/litestream-s6-example

Example repository for building a multi-process Docker container.

Primary LanguageDockerfileApache License 2.0Apache-2.0

Litestream/s6 Example

This repository provides an example of running a Go application in the same container as Litestream by using s6-overlay. This allows developers to release their SQLite-based application and provide replication in a single container.

How it works

The Go application provided in main.go will compile into a static binary called myapp inside the Docker container. This application simply keeps track of the number of page views in a SQLite database. A static build of Litestream is downloaded into the container to provide replication to an S3-compatible object store. Litestream is started and kept running via a small init system called s6.

The Dockerfile is well-commented but this is the high level overview:

  1. s6 is started via the entrypoint (/init)

  2. s6 runs etc/s6-overlay/scripts/litestream-restore to restore the database if the database doesn't currently exist in /data/db.

  3. s6 starts the litestream service via its run definition in the etc/s6-overlay/s6-rc.d/litestream directory.

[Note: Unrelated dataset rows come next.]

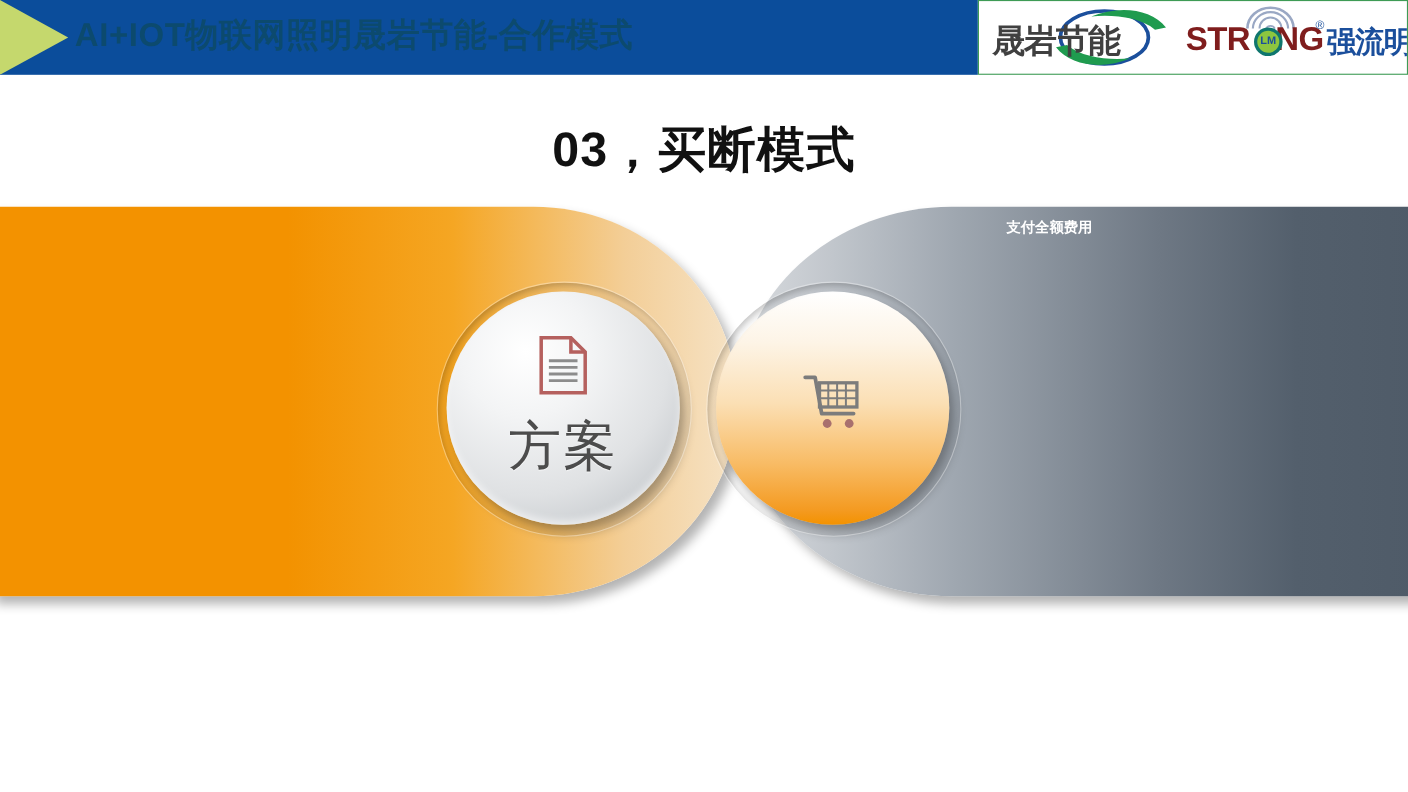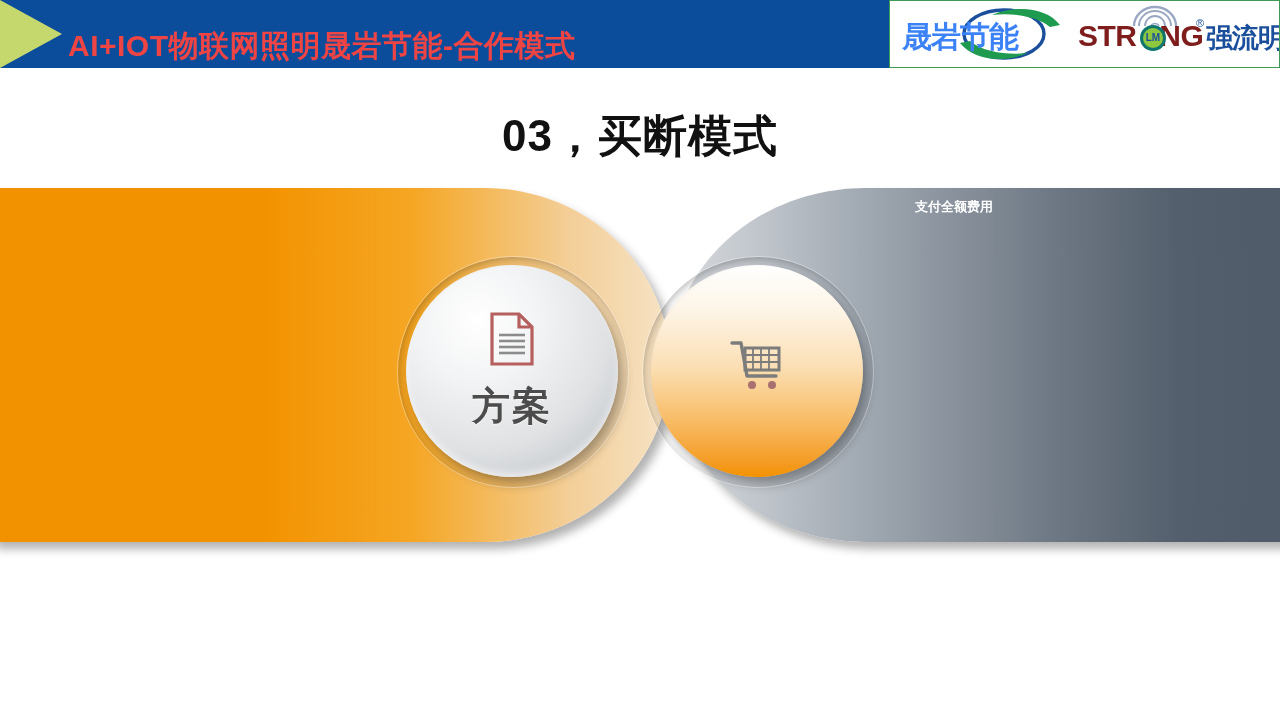"AI+IOT物联网照明晟岩节能-合作模式" #header-title { color: #ef4444 -> #0c4a6e; top: 13px -> 0 }
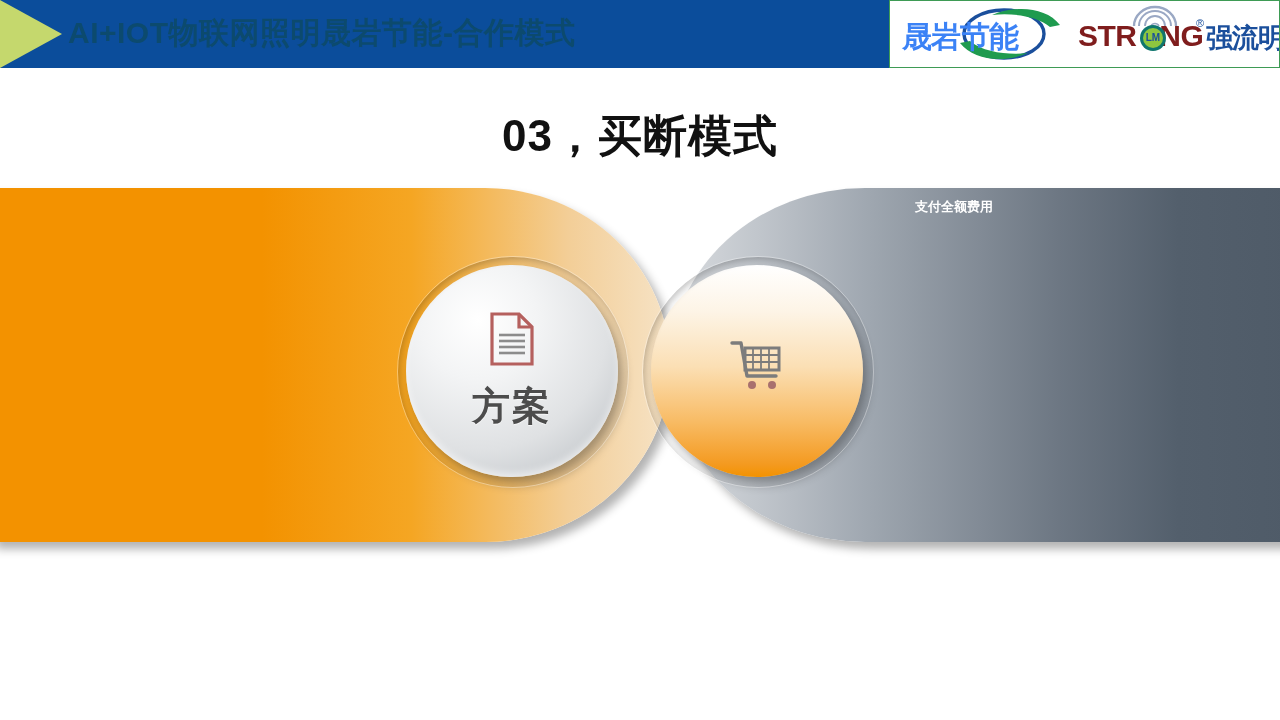"晟岩节能" #logo-shengyan-text { color: #3b82f6 -> #404040 }
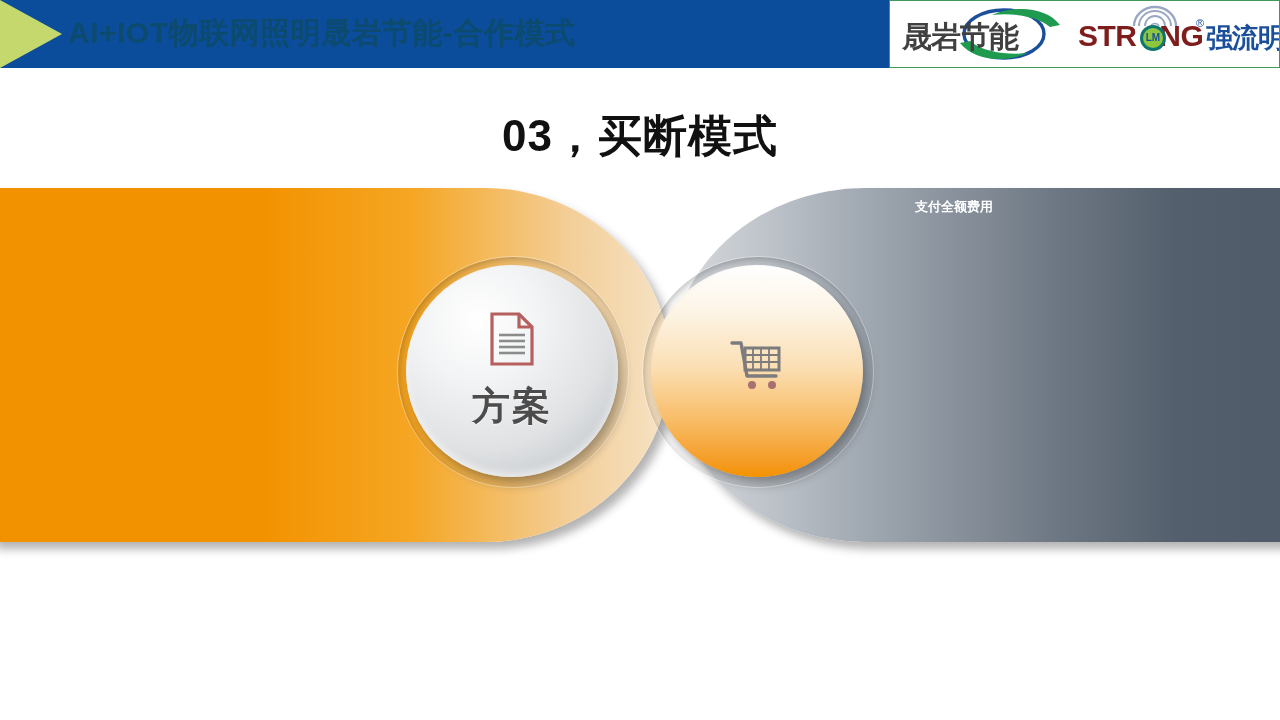"方案" .circle-label { font-size: 38px -> 48px; font-weight: bold -> normal }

Litestream is automatically restarted on failure.

  4. myapp is started inside the s6 environment through the use of Docker’s CMD. When myapp stops or crashes, s6 shuts down Litestream as well.

Usage

Prerequisites

Run the example container through the provided docker-compose.yml:

docker-compose up

This will start a copy of the container (after building) connected to a local SFTP server provided by atmoz/sftp. This connection is done by passing the REPLICA_URL environment variable to the Docker container, following the SFTP Replica Guide.

Testing it out

In another window, you can run:

curl localhost:8080

and you should see:

This server has been visited 1 times.

Each time you run cURL, it will increment that value by one.

Recovering your database

You can simulate a catastrophic disaster by stopping and removing your container.

docker-compose down

When you restart the container again, it should print:

No database found, restoring from replica if exists

and then begin restoring from your replica. The visit counter on your app should continue where it left off.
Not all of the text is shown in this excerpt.